**Work request**
The entries below are to be given back exactly, with images excluded.

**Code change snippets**

↓↓↓

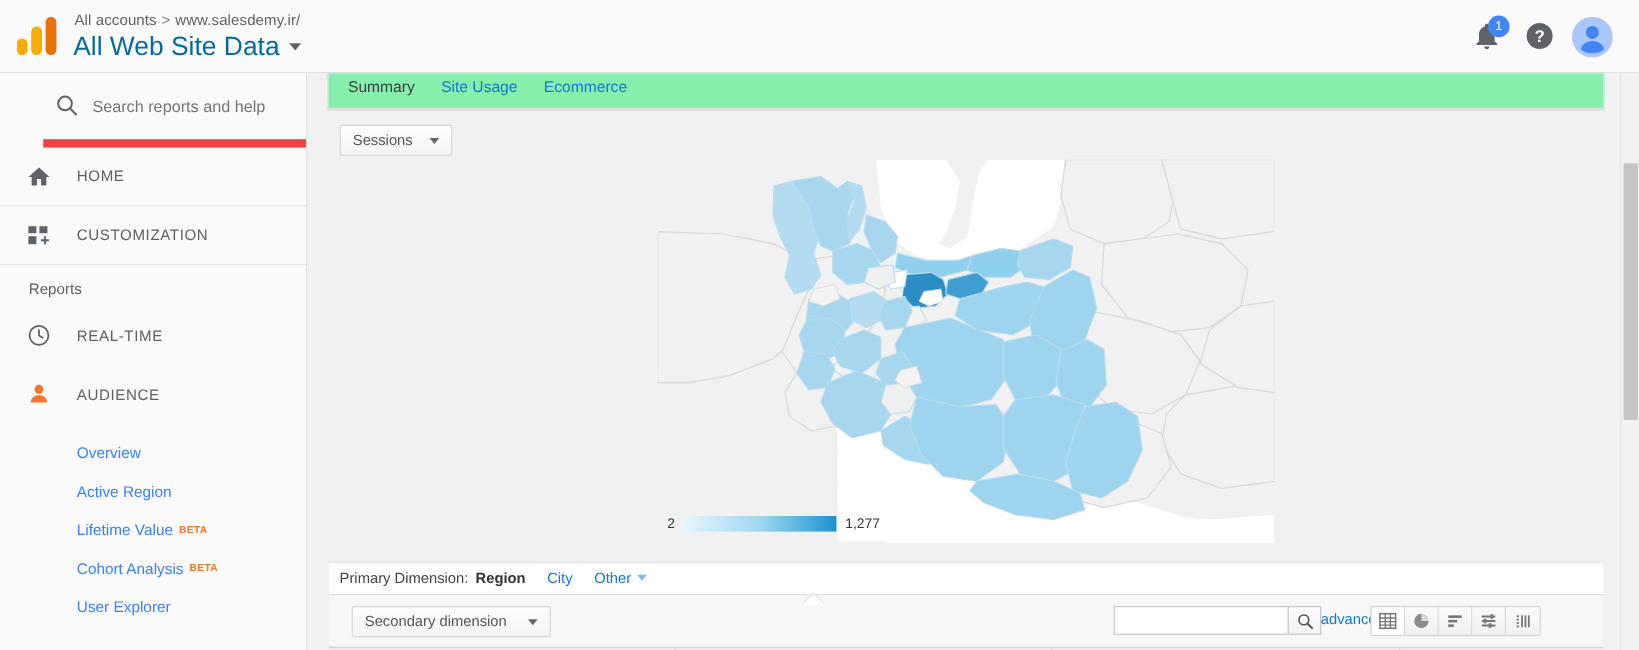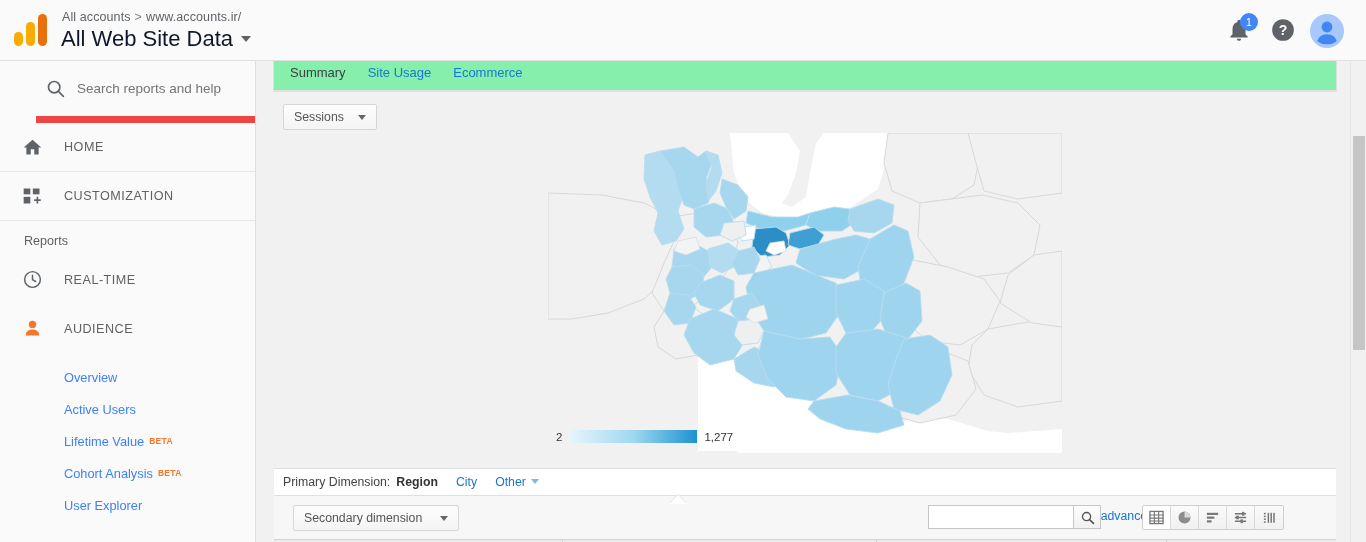--- a/index.html
+++ b/index.html
@@ -24,21 +24,21 @@
     width: 34px; height: 32px;
   }
   #breadcrumb {
     position: absolute; left: 62px; top: 10px;
     font-size: 12.5px; color: #5f6368;
     letter-spacing: 0.1px; white-space: nowrap;
   }
   #breadcrumb .sep { margin: 0 4px; color: #80868b; }
   #view-title {
     position: absolute; left: 61px; top: 26px;
-    font-size: 22px; color: #0f172a; font-weight: 400;
+    font-size: 22px; color: #0369a1; font-weight: 400;
     white-space: nowrap;
   }
   #view-title .caret {
     display: inline-block; margin-left: 8px;
     width: 0; height: 0; vertical-align: 4px;
     border-left: 5px solid transparent;
     border-right: 5px solid transparent;
     border-top: 6px solid #5f6368;
   }
   .topicon { position: absolute; top: 17px; }
@@ -267,21 +267,21 @@
 <div id="topbar">
   <div id="ga-logo">
     <svg width="34" height="32" viewBox="0 0 34 32">
       <rect x="0" y="18" width="9" height="14" rx="4.5" fill="#f9ab00"></rect>
       <rect x="12" y="8" width="9" height="24" rx="4.5" fill="#f9ab00"></rect>
       <rect x="24" y="0" width="9" height="32" rx="4.5" fill="#e8710a"></rect>
     </svg>
   </div>
 
   <div id="breadcrumb">
-    <span>All accounts</span><span class="sep">&gt;</span><span>www.accounts.ir/</span>
+    <span>All accounts</span><span class="sep">&gt;</span><span>www.salesdemy.ir/</span>
   </div>
 
   <div id="view-title">
     <span>All Web Site Data</span><span class="caret"></span>
   </div>
 
   <div class="topicon" id="bell-wrap">
     <svg width="26" height="26" viewBox="0 0 24 24">
       <path fill="#5f6368" d="M12 22c1.1 0 2-.9 2-2h-4c0 1.1.9 2 2 2zm6-6v-5c0-3.07-1.64-5.64-4.5-6.32V4a1.5 1.5 0 0 0-3 0v.68C7.63 5.36 6 7.92 6 11v5l-2 2v1h16v-1l-2-2z"></path>
     </svg>
@@ -356,21 +356,21 @@
         <path d="M12 13c-4.2 0-7.6 2.6-7.6 5.8V20h15.2v-1.2c0-3.2-3.4-5.8-7.6-5.8z" fill="#f4762a"></path>
       </svg>
     </span>
     <span class="lb">AUDIENCE</span>
   </div>
 
   <div class="nav-sub" style="margin-top:8px;">
     <span class="lb">Overview</span>
   </div>
   <div class="nav-sub">
-    <span class="lb">Active Users</span>
+    <span class="lb">Active Region</span>
   </div>
   <div class="nav-sub">
     <span class="lb">Lifetime Value</span>
     <span class="tag">BETA</span>
   </div>
   <div class="nav-sub">
     <span class="lb">Cohort Analysis</span>
     <span class="tag">BETA</span>
   </div>
   <div class="nav-sub">

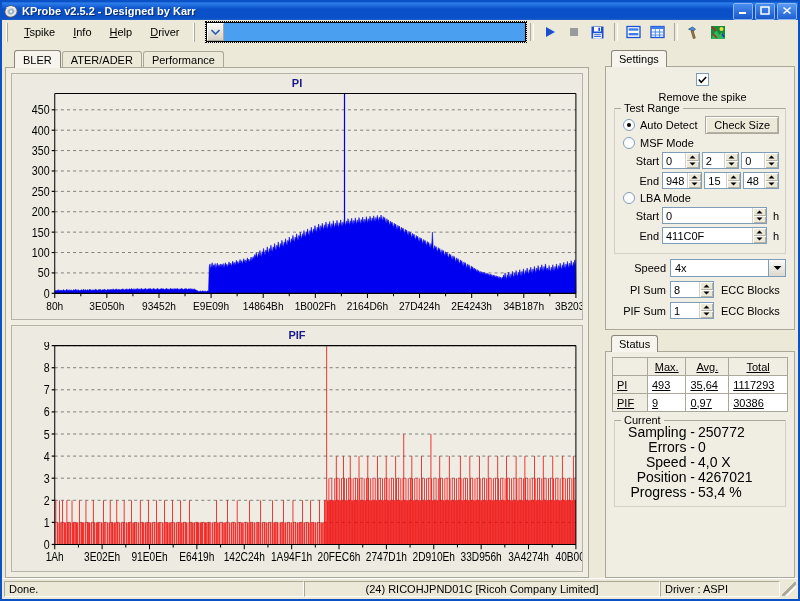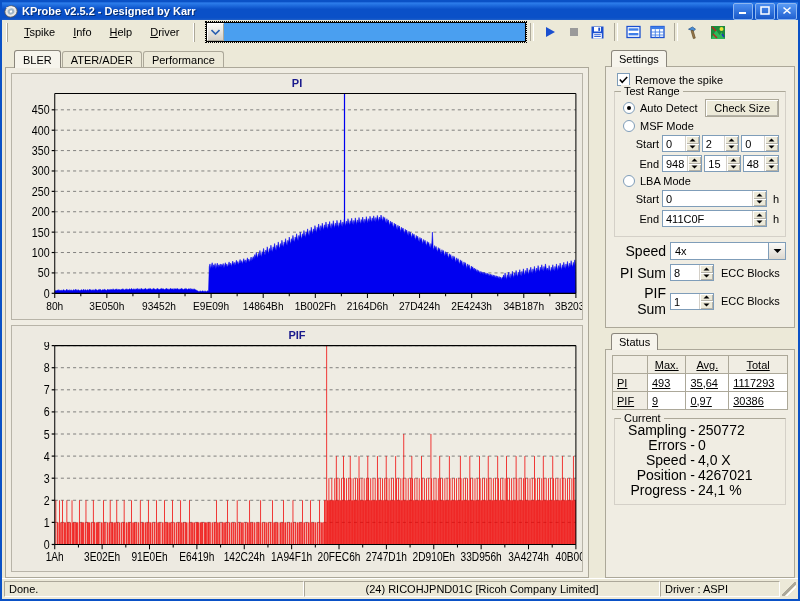--- a/index.html
+++ b/index.html
@@ -147,21 +147,21 @@
   .panel-tab{
     font-size:11px;padding:2px 7px;background:#f6f4ec;
     border:1px solid #8a867c;border-bottom:none;border-radius:3px 3px 0 0;
     line-height:12px;margin-bottom:-1px;position:relative;z-index:3;
   }
   .panel-body{
     border:1px solid #aca899;background:#f0ede3;padding:5px 6px 6px 6px;
     box-sizing:border-box;position:relative;z-index:1;
   }
   .settings-body{flex:0 0 auto;}
-  .chk-row{display:flex;align-items:center;gap:5px;margin:1px 0 5px 5px;}
+  .chk-row{display:flex;align-items:center;gap:5px;margin:1px 0 5px 5px;flex-direction:column;}
   .chk{
     width:13px;height:13px;flex:0 0 13px;background:#fff;
     border:1px solid #7f9db9;box-sizing:border-box;
     display:flex;align-items:center;justify-content:center;
   }
   .chk svg{display:block;}
   .fieldset{
     border:1px solid #d4d0c8;border-top-color:#aca899;
     margin:3px 2px 5px 2px;padding:4px 6px 6px 6px;position:relative;
   }
@@ -209,21 +209,21 @@
     height:18px;box-sizing:border-box;flex:1 1 auto;
   }
   .combo .val{flex:1 1 auto;padding:1px 4px;font-size:11px;line-height:15px;border-radius:8px;}
   .combo .arr{
     flex:0 0 16px;width:16px;
     background:linear-gradient(to bottom,#fbfaf7,#dcd8cf);
     border-left:1px solid #7f9db9;
     display:flex;align-items:center;justify-content:center;
   }
   .row2{display:flex;align-items:center;gap:4px;margin:4px 2px;}
-  .row2 .lbl{width:52px;text-align:right;font-size:14px;flex:0 0 52px;}
+  .row2 .lbl{width:52px;text-align:right;font-size:11px;flex:0 0 52px;}
   .small-spin{width:44px;flex:0 0 44px;}
   
   .stat-table{
     width:100%;border-collapse:collapse;font-size:11px;
     background:#fff;margin-bottom:4px;text-decoration:underline;
   }
   .stat-table td,.stat-table th{
     border:1px solid #aca899;padding:1px 4px;font-weight:normal;
     background:#fff;height:15px;
   }
@@ -1406,21 +1406,21 @@
             <div class="cur-line">
               <span class="k">Speed -</span>
               <span class="v">4,0  X</span>
             </div>
             <div class="cur-line">
               <span class="k">Position -</span>
               <span class="v">4267021</span>
             </div>
             <div class="cur-line">
               <span class="k">Progress -</span>
-              <span class="v">24,1 %</span>
+              <span class="v">53,4 %</span>
             </div>
           </div>
         </div>
       </div>
 
     </div>
   </div>
 
   <div class="statusbar">
     <span class="sb-cell sb-1">Done.</span>

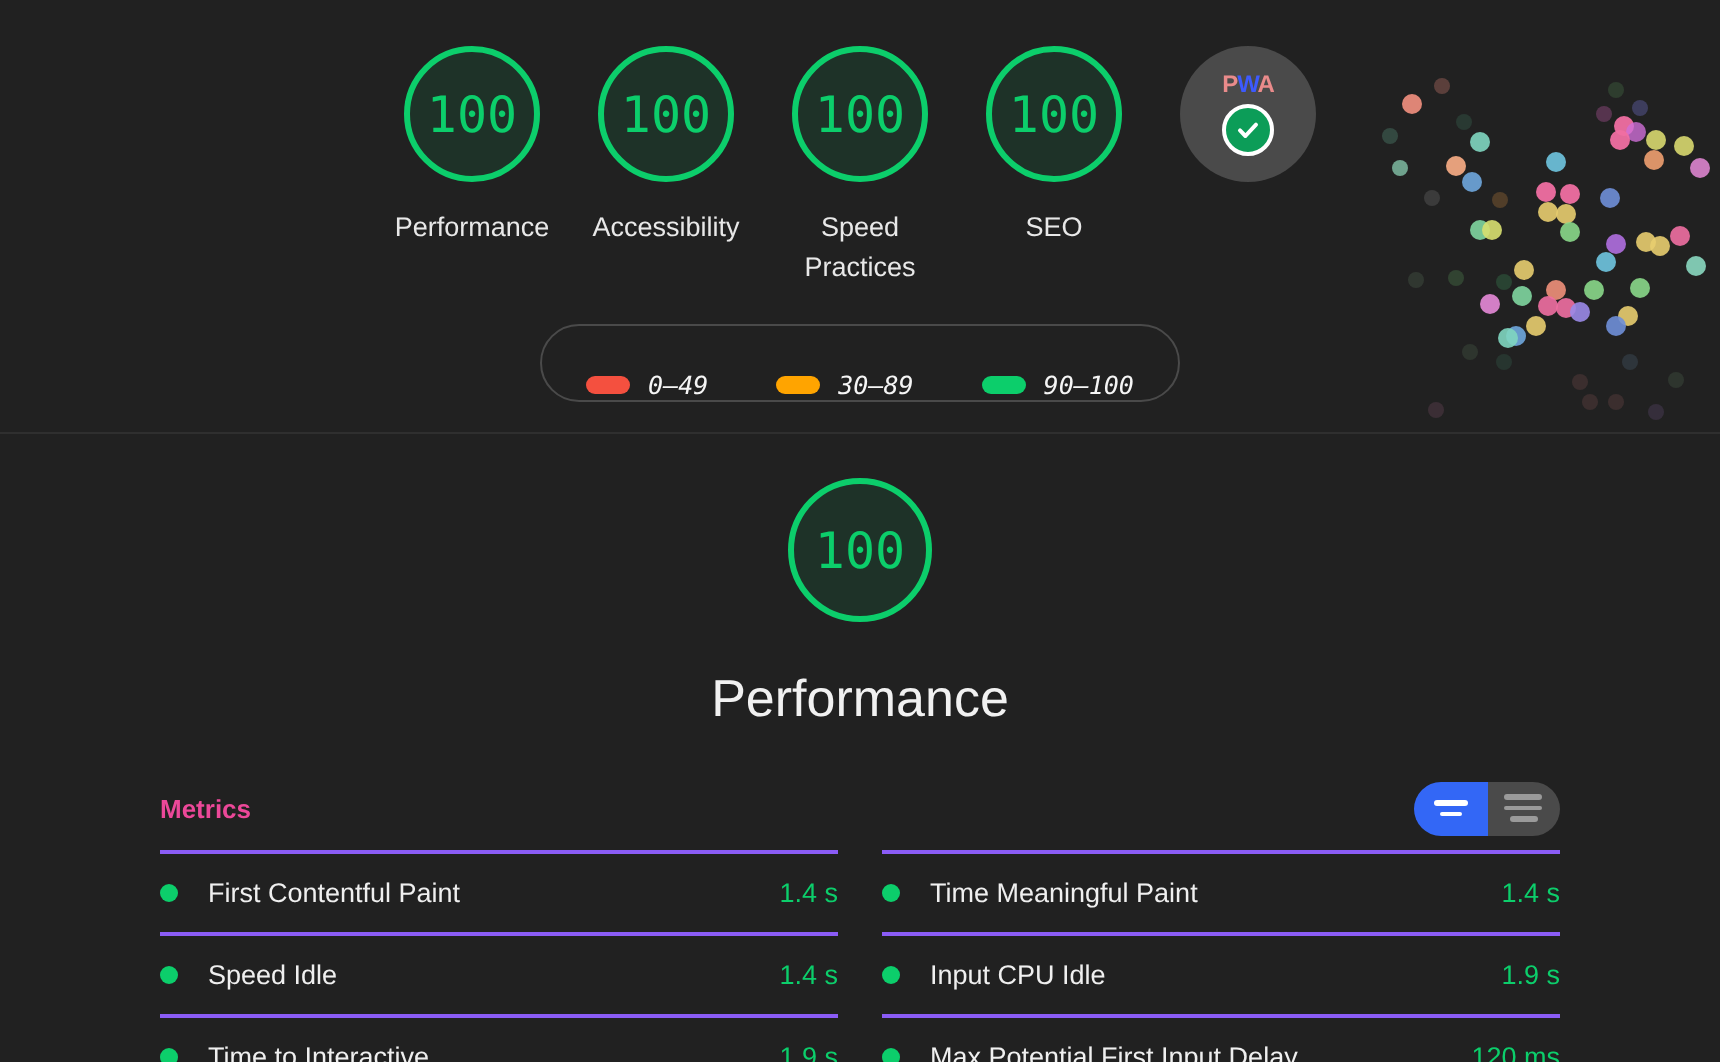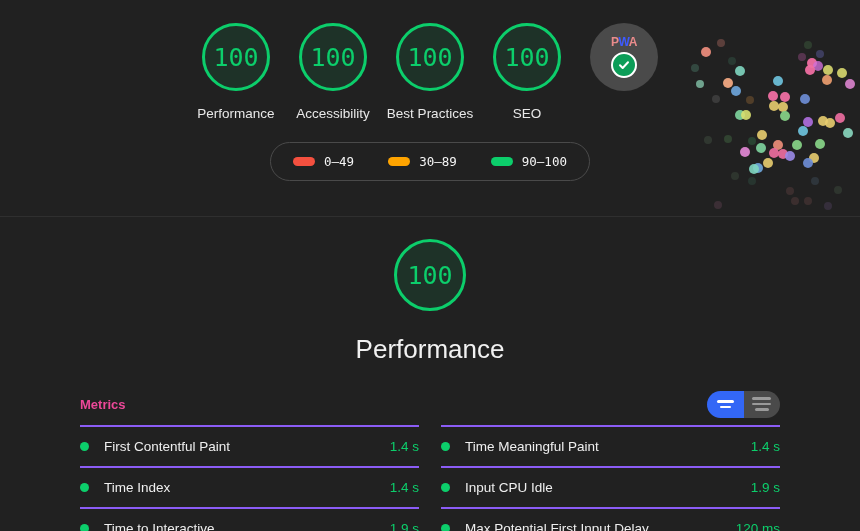--- a/index.html
+++ b/index.html
@@ -119,23 +119,24 @@
   .legend-wrap {
     display: flex;
     justify-content: center;
     margin-top: 18px;
   }
   .legend {
     border: 1px solid #4a4a4a;
     border-radius: 22px;
     height: 39px;
     display: flex;
-    align-items: center;
+    align-items: flex-end;
     gap: 34px;
     padding: 0 22px;
+    font-style: italic;
   }
   .legend-item {
     display: flex;
     align-items: center;
     gap: 9px;
   }
   .legend-pill {
     width: 22px;
     height: 9px;
     border-radius: 5px;
@@ -338,21 +339,21 @@
       <div class="ring">
         <span>100</span>
       </div>
       <div class="gauge-label">Accessibility</div>
     </div>
 
     <div class="gauge-cell">
       <div class="ring">
         <span>100</span>
       </div>
-      <div class="gauge-label">Best Practices</div>
+      <div class="gauge-label">Speed Practices</div>
     </div>
 
     <div class="gauge-cell">
       <div class="ring">
         <span>100</span>
       </div>
       <div class="gauge-label">SEO</div>
     </div>
 
     <div class="gauge-cell">
@@ -417,21 +418,21 @@
     <div class="metrics-grid">
 
       <div class="metric-col">
         <div class="metric-row">
           <span class="metric-dot"></span>
           <span class="metric-name">First Contentful Paint</span>
           <span class="metric-value">1.4 s</span>
         </div>
         <div class="metric-row">
           <span class="metric-dot"></span>
-          <span class="metric-name">Time Index</span>
+          <span class="metric-name">Speed Idle</span>
           <span class="metric-value">1.4 s</span>
         </div>
         <div class="metric-row last">
           <span class="metric-dot"></span>
           <span class="metric-name">Time to Interactive</span>
           <span class="metric-value">1.9 s</span>
         </div>
       </div>
 
       <div class="metric-col">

↑↑↑

**Solution to this task**
--- a/index.html
+++ b/index.html
@@ -24,21 +24,21 @@
     width: 34px; height: 32px;
   }
   #breadcrumb {
     position: absolute; left: 62px; top: 10px;
     font-size: 12.5px; color: #5f6368;
     letter-spacing: 0.1px; white-space: nowrap;
   }
   #breadcrumb .sep { margin: 0 4px; color: #80868b; }
   #view-title {
     position: absolute; left: 61px; top: 26px;
-    font-size: 22px; color: #0f172a; font-weight: 400;
+    font-size: 22px; color: #0369a1; font-weight: 400;
     white-space: nowrap;
   }
   #view-title .caret {
     display: inline-block; margin-left: 8px;
     width: 0; height: 0; vertical-align: 4px;
     border-left: 5px solid transparent;
     border-right: 5px solid transparent;
     border-top: 6px solid #5f6368;
   }
   .topicon { position: absolute; top: 17px; }
@@ -267,21 +267,21 @@
 <div id="topbar">
   <div id="ga-logo">
     <svg width="34" height="32" viewBox="0 0 34 32">
       <rect x="0" y="18" width="9" height="14" rx="4.5" fill="#f9ab00"></rect>
       <rect x="12" y="8" width="9" height="24" rx="4.5" fill="#f9ab00"></rect>
       <rect x="24" y="0" width="9" height="32" rx="4.5" fill="#e8710a"></rect>
     </svg>
   </div>
 
   <div id="breadcrumb">
-    <span>All accounts</span><span class="sep">&gt;</span><span>www.accounts.ir/</span>
+    <span>All accounts</span><span class="sep">&gt;</span><span>www.salesdemy.ir/</span>
   </div>
 
   <div id="view-title">
     <span>All Web Site Data</span><span class="caret"></span>
   </div>
 
   <div class="topicon" id="bell-wrap">
     <svg width="26" height="26" viewBox="0 0 24 24">
       <path fill="#5f6368" d="M12 22c1.1 0 2-.9 2-2h-4c0 1.1.9 2 2 2zm6-6v-5c0-3.07-1.64-5.64-4.5-6.32V4a1.5 1.5 0 0 0-3 0v.68C7.63 5.36 6 7.92 6 11v5l-2 2v1h16v-1l-2-2z"></path>
     </svg>
@@ -356,21 +356,21 @@
         <path d="M12 13c-4.2 0-7.6 2.6-7.6 5.8V20h15.2v-1.2c0-3.2-3.4-5.8-7.6-5.8z" fill="#f4762a"></path>
       </svg>
     </span>
     <span class="lb">AUDIENCE</span>
   </div>
 
   <div class="nav-sub" style="margin-top:8px;">
     <span class="lb">Overview</span>
   </div>
   <div class="nav-sub">
-    <span class="lb">Active Users</span>
+    <span class="lb">Active Region</span>
   </div>
   <div class="nav-sub">
     <span class="lb">Lifetime Value</span>
     <span class="tag">BETA</span>
   </div>
   <div class="nav-sub">
     <span class="lb">Cohort Analysis</span>
     <span class="tag">BETA</span>
   </div>
   <div class="nav-sub">

--- a/index.html
+++ b/index.html
@@ -147,21 +147,21 @@
   .panel-tab{
     font-size:11px;padding:2px 7px;background:#f6f4ec;
     border:1px solid #8a867c;border-bottom:none;border-radius:3px 3px 0 0;
     line-height:12px;margin-bottom:-1px;position:relative;z-index:3;
   }
   .panel-body{
     border:1px solid #aca899;background:#f0ede3;padding:5px 6px 6px 6px;
     box-sizing:border-box;position:relative;z-index:1;
   }
   .settings-body{flex:0 0 auto;}
-  .chk-row{display:flex;align-items:center;gap:5px;margin:1px 0 5px 5px;}
+  .chk-row{display:flex;align-items:center;gap:5px;margin:1px 0 5px 5px;flex-direction:column;}
   .chk{
     width:13px;height:13px;flex:0 0 13px;background:#fff;
     border:1px solid #7f9db9;box-sizing:border-box;
     display:flex;align-items:center;justify-content:center;
   }
   .chk svg{display:block;}
   .fieldset{
     border:1px solid #d4d0c8;border-top-color:#aca899;
     margin:3px 2px 5px 2px;padding:4px 6px 6px 6px;position:relative;
   }
@@ -209,21 +209,21 @@
     height:18px;box-sizing:border-box;flex:1 1 auto;
   }
   .combo .val{flex:1 1 auto;padding:1px 4px;font-size:11px;line-height:15px;border-radius:8px;}
   .combo .arr{
     flex:0 0 16px;width:16px;
     background:linear-gradient(to bottom,#fbfaf7,#dcd8cf);
     border-left:1px solid #7f9db9;
     display:flex;align-items:center;justify-content:center;
   }
   .row2{display:flex;align-items:center;gap:4px;margin:4px 2px;}
-  .row2 .lbl{width:52px;text-align:right;font-size:14px;flex:0 0 52px;}
+  .row2 .lbl{width:52px;text-align:right;font-size:11px;flex:0 0 52px;}
   .small-spin{width:44px;flex:0 0 44px;}
   
   .stat-table{
     width:100%;border-collapse:collapse;font-size:11px;
     background:#fff;margin-bottom:4px;text-decoration:underline;
   }
   .stat-table td,.stat-table th{
     border:1px solid #aca899;padding:1px 4px;font-weight:normal;
     background:#fff;height:15px;
   }
@@ -1406,21 +1406,21 @@
             <div class="cur-line">
               <span class="k">Speed -</span>
               <span class="v">4,0  X</span>
             </div>
             <div class="cur-line">
               <span class="k">Position -</span>
               <span class="v">4267021</span>
             </div>
             <div class="cur-line">
               <span class="k">Progress -</span>
-              <span class="v">24,1 %</span>
+              <span class="v">53,4 %</span>
             </div>
           </div>
         </div>
       </div>
 
     </div>
   </div>
 
   <div class="statusbar">
     <span class="sb-cell sb-1">Done.</span>

--- a/index.html
+++ b/index.html
@@ -119,23 +119,24 @@
   .legend-wrap {
     display: flex;
     justify-content: center;
     margin-top: 18px;
   }
   .legend {
     border: 1px solid #4a4a4a;
     border-radius: 22px;
     height: 39px;
     display: flex;
-    align-items: center;
+    align-items: flex-end;
     gap: 34px;
     padding: 0 22px;
+    font-style: italic;
   }
   .legend-item {
     display: flex;
     align-items: center;
     gap: 9px;
   }
   .legend-pill {
     width: 22px;
     height: 9px;
     border-radius: 5px;
@@ -338,21 +339,21 @@
       <div class="ring">
         <span>100</span>
       </div>
       <div class="gauge-label">Accessibility</div>
     </div>
 
     <div class="gauge-cell">
       <div class="ring">
         <span>100</span>
       </div>
-      <div class="gauge-label">Best Practices</div>
+      <div class="gauge-label">Speed Practices</div>
     </div>
 
     <div class="gauge-cell">
       <div class="ring">
         <span>100</span>
       </div>
       <div class="gauge-label">SEO</div>
     </div>
 
     <div class="gauge-cell">
@@ -417,21 +418,21 @@
     <div class="metrics-grid">
 
       <div class="metric-col">
         <div class="metric-row">
           <span class="metric-dot"></span>
           <span class="metric-name">First Contentful Paint</span>
           <span class="metric-value">1.4 s</span>
         </div>
         <div class="metric-row">
           <span class="metric-dot"></span>
-          <span class="metric-name">Time Index</span>
+          <span class="metric-name">Speed Idle</span>
           <span class="metric-value">1.4 s</span>
         </div>
         <div class="metric-row last">
           <span class="metric-dot"></span>
           <span class="metric-name">Time to Interactive</span>
           <span class="metric-value">1.9 s</span>
         </div>
       </div>
 
       <div class="metric-col">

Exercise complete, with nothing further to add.